After posting our most recent item about the failure of the Arizona Cardinals to properly invoke the ability to defer the option to kick or to receive until the second half of their preseason game against the Kansas City Chiefs, we went back and reviewed the official Game Book for every preseason game played this year.

(In response to some questions we’ve gotten, the magic words aren’t “we defer.”  Instead, the team that wins the toss exercises its ability to defer by choosing which end of the field to defend.) 

Of the 33 preseason games, the new rule has been used in only six of them.  (And, in another one of them, it was screwed up by the Cardinals.)

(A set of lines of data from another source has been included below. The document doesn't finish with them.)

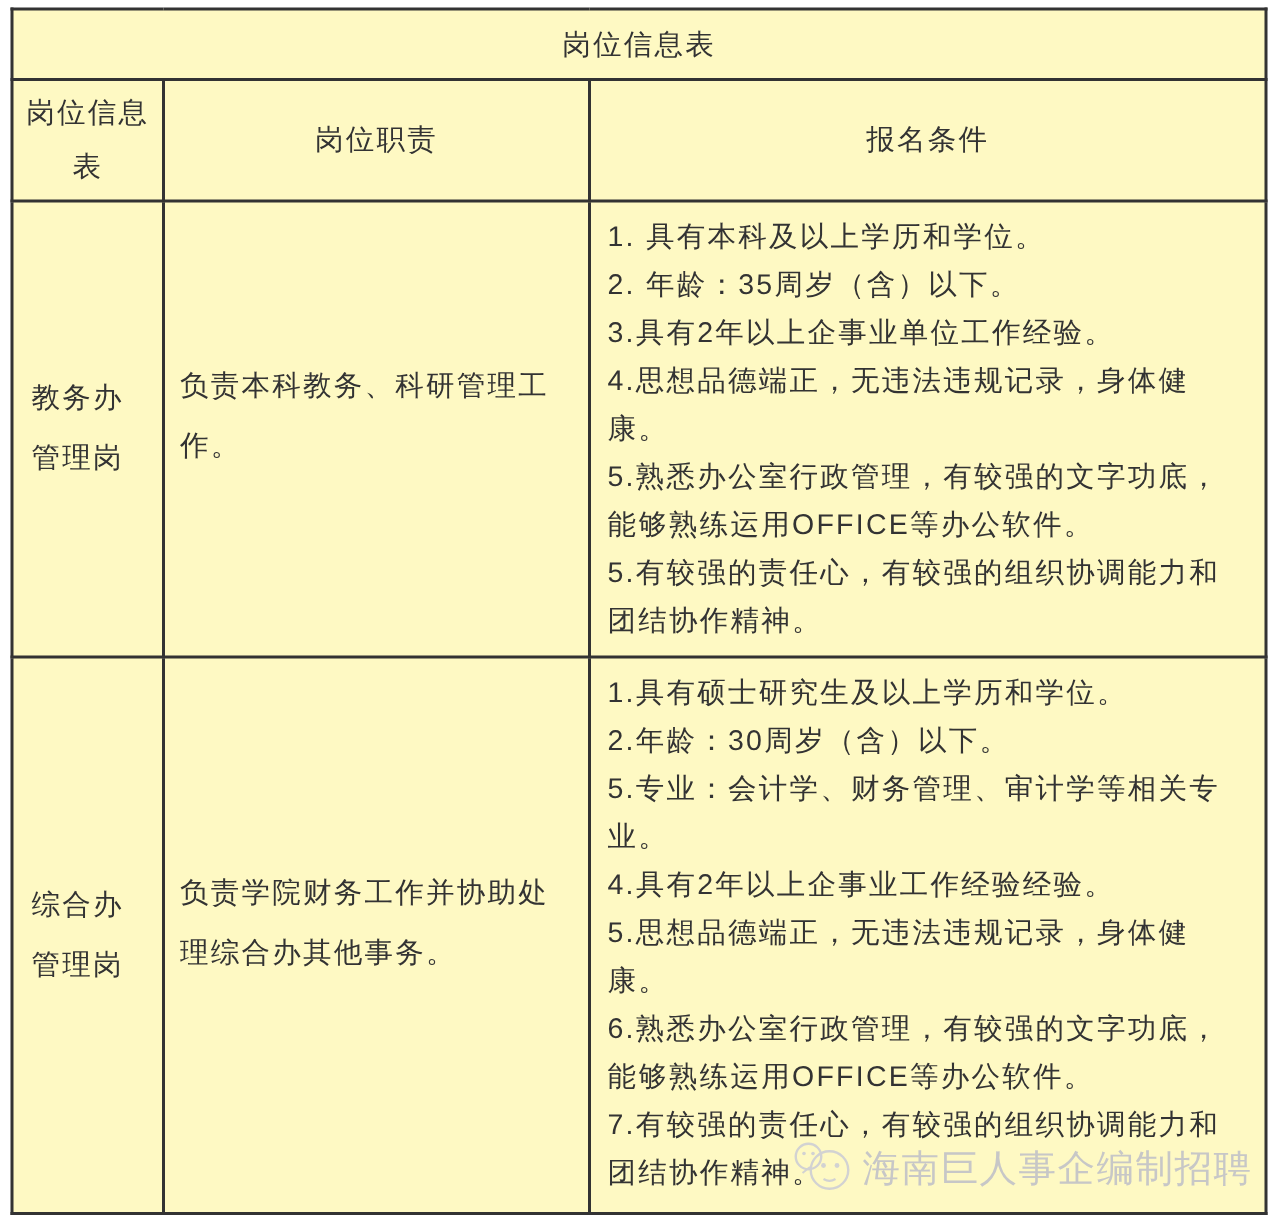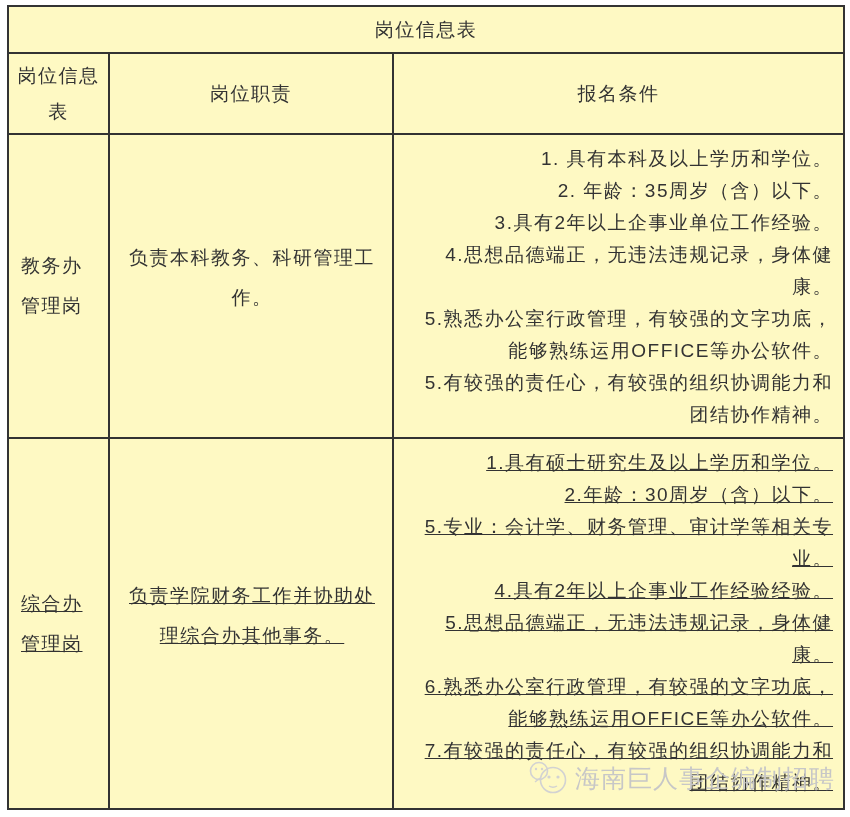"1. 具有本科及以上学历和学位。" .req-line { text-align: right -> none }
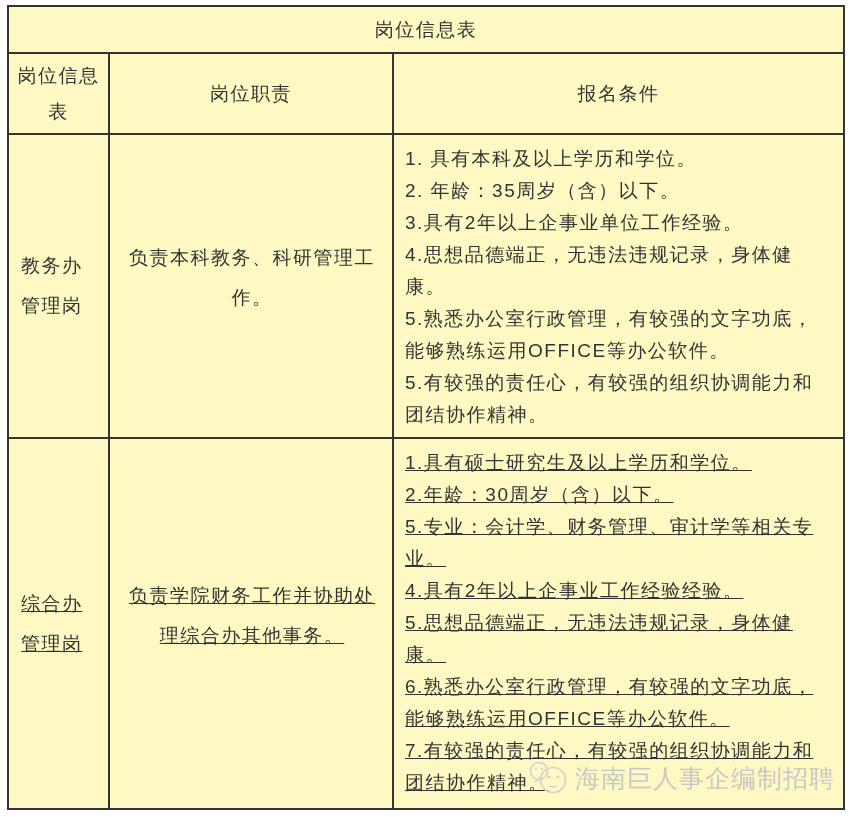"负责本科教务、科研管理工作。" td.duties-cell { text-align: center -> left }
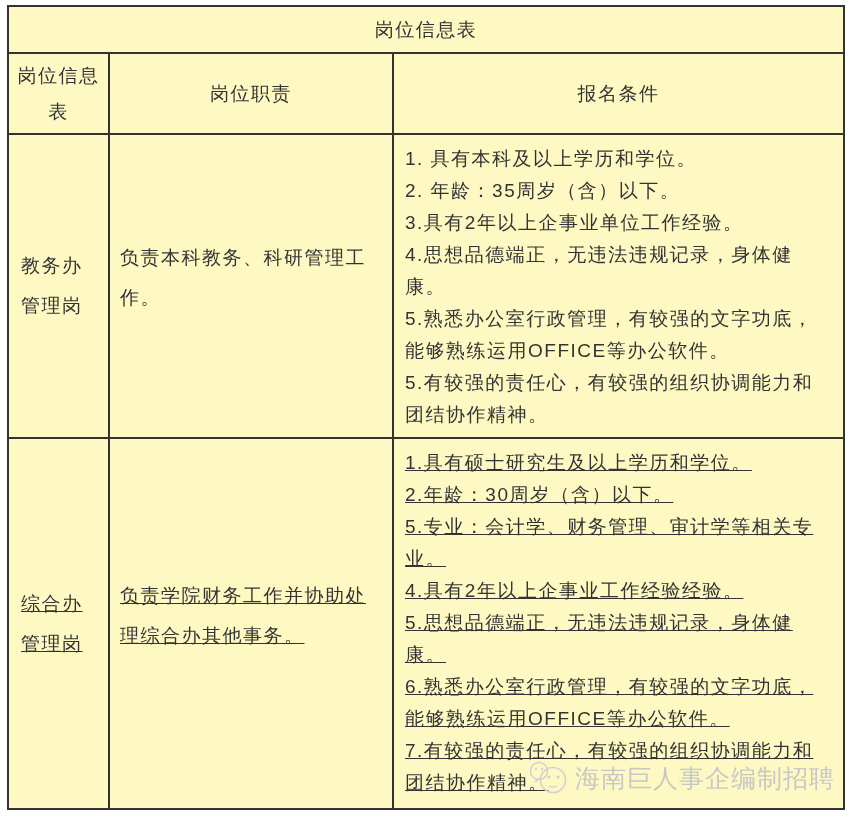"1.具有硕士研究生及以上学历和学位。" tr.data-row-2 td { text-decoration: underline -> none }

The Patriots used the ability to defer the kick/receive option twice, the Titans used it against the Raiders on August 15, and Ravens used it against the Vikings on August 16, and the Chargers used it against the Rams and the Cowboys used it against the Broncos that same day.

But we also found evidence of a problem with either the application of the rule, or the memorialization of it in the official Game Books.

In three of last weekend’s games (Vikings-Ravens, Chargers-Rams, and Cowboys-Broncos), the Game Book indicates that the team that won the toss elected to kick, and the team that lost the toss picked a goal to defend.  Then, for each game, the Game Book shows that the team that won the toss elected to receive at the start of the second half.

One possible explanation is that each of the teams pulled an Arizona, and the officials either didn’t catch it or let them get by with it at the start of the third quarter.   The other possible explanation is that the folks who put together the Game Books simply wrote the sequence of events up incorrectly.

Then again, it’s the preseason.  Hopefully, all of the teams, game officials, and scriveners will have this one figured out by the time the real games start.